>>>
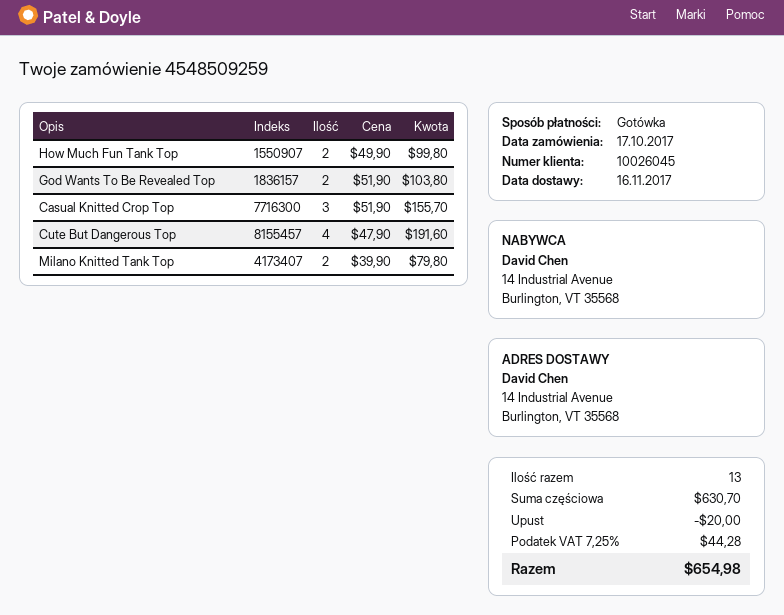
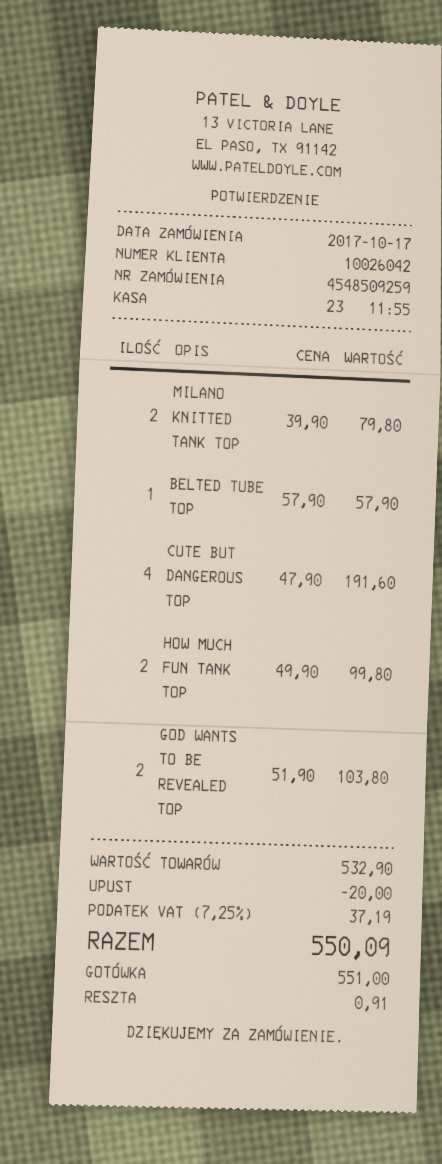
customer number: 10026045 -> 10026042
Casual Knitted Crop Top: 3 x 51.90 = 155.70 -> none
BELTED TUBE TOP: none -> 1 x 57.90 = 57.90
subtotal: 630.70 -> 532.90
tax: 7.25% = 44.28 -> 7.25% = 37.19
total: 654.98 -> 550.09

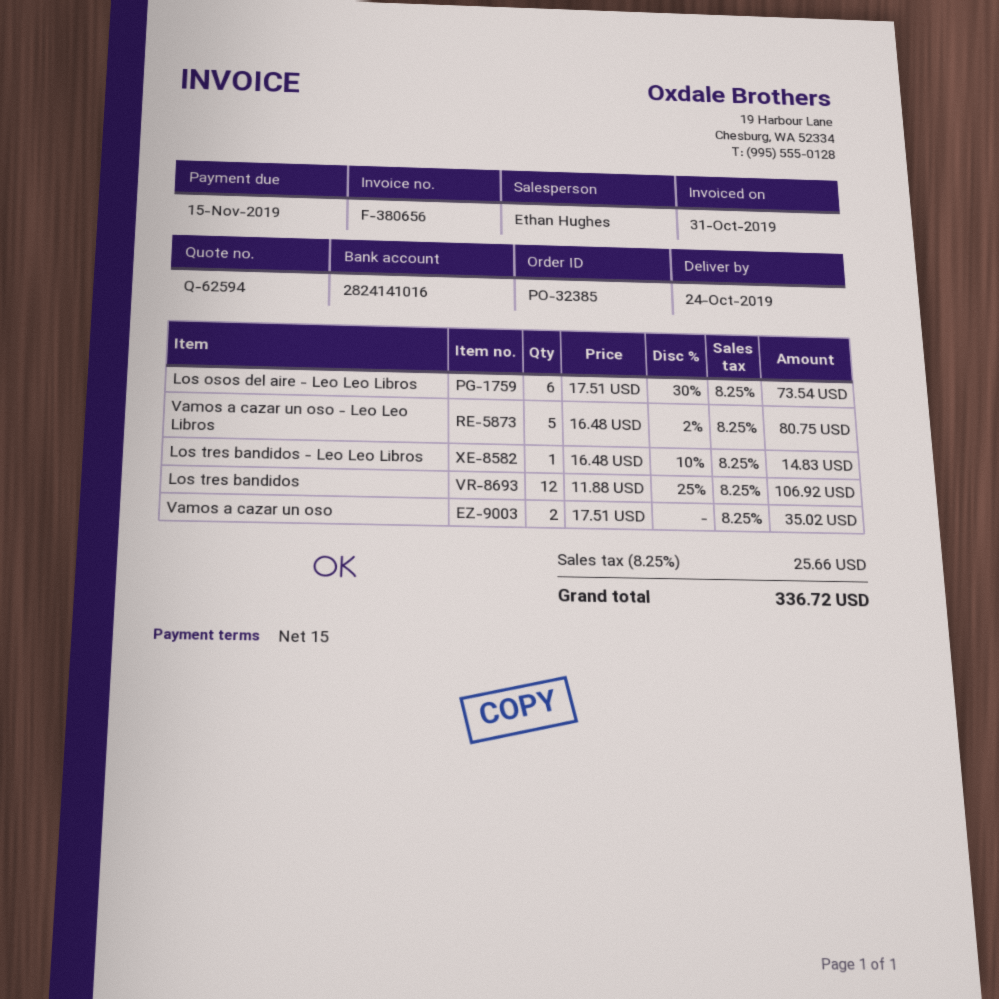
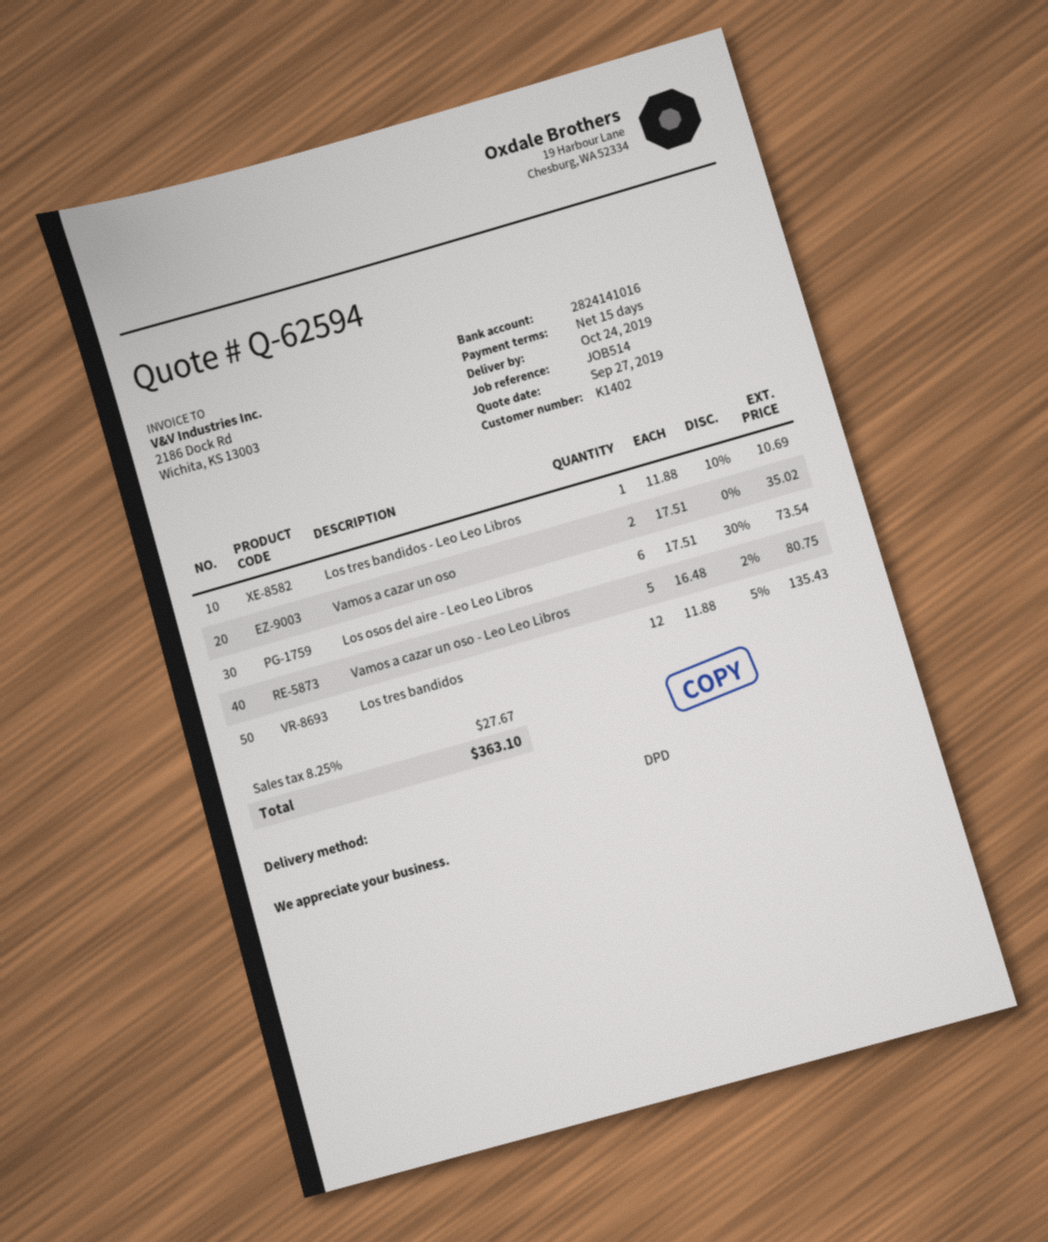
Los tres bandidos - Leo Leo Libros: 1 x 16.48 - 10% = 14.83 -> 1 x 11.88 - 10% = 10.69
Los tres bandidos: 12 x 11.88 - 25% = 106.92 -> 12 x 11.88 - 5% = 135.43
tax: 8.25% = 25.66 -> 8.25% = 27.67
total: 336.72 -> 363.10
<<<
## WHAT THE EXERCISE ASKS:
Using the records above, find the number of lines that contain the string "tres", and give that number without further comment.

## OUTPUT FOR THIS EXERCISE:
2